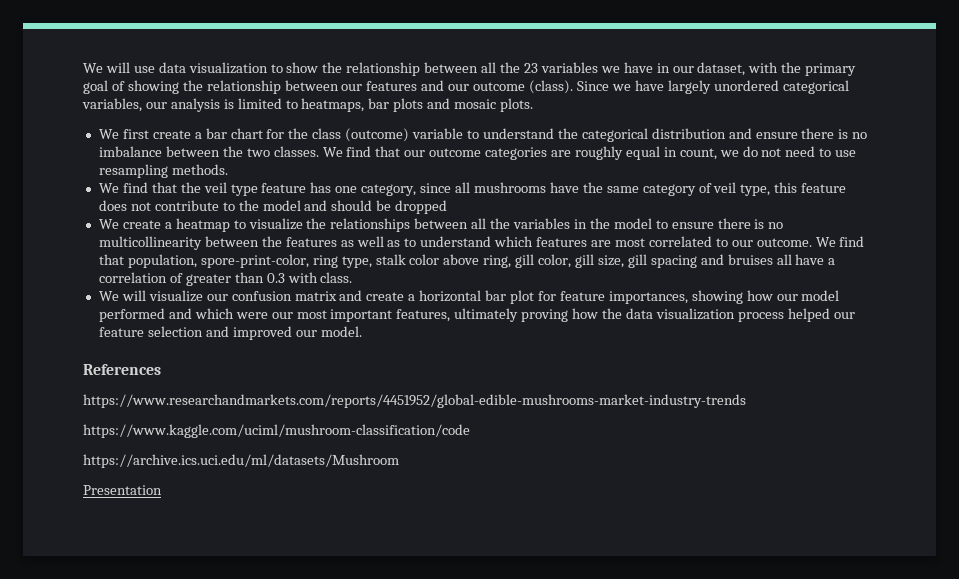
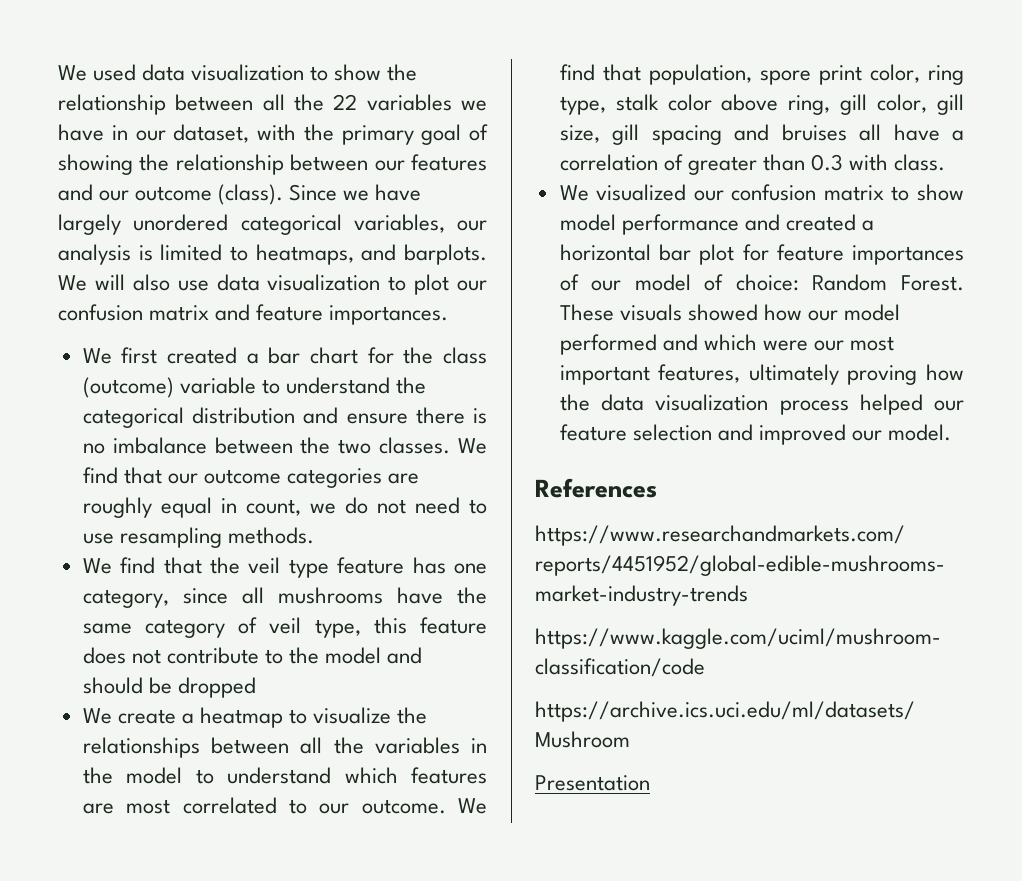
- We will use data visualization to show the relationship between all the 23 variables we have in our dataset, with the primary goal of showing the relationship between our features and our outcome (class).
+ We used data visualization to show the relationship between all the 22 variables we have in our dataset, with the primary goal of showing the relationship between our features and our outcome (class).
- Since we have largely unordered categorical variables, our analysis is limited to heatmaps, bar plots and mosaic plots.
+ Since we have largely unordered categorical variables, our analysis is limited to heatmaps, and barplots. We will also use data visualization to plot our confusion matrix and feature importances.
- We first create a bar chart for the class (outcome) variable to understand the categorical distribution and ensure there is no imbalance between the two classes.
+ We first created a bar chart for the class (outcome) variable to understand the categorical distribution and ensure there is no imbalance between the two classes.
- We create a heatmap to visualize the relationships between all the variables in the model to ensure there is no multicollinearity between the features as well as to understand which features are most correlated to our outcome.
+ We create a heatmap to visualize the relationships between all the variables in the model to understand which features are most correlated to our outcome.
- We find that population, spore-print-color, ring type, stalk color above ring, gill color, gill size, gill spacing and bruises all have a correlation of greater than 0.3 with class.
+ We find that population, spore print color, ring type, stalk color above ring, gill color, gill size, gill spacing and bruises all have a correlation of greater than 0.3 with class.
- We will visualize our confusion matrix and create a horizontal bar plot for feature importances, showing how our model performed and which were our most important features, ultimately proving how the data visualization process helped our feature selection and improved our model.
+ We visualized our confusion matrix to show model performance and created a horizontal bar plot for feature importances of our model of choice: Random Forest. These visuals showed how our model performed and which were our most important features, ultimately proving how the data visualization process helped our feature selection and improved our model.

--*--

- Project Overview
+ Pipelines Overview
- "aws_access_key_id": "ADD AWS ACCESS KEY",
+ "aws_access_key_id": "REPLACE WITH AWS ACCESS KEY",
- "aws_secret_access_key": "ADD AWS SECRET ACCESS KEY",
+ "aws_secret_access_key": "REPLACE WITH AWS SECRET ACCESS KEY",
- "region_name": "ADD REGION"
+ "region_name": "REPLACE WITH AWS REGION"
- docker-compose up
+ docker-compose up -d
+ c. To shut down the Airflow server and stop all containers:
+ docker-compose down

--*--

→ GOAL OF THE EXERCISE: Please tally the lines in the data above containing the string "helped", and give the number alone.

→ TASK RESPONSE: 2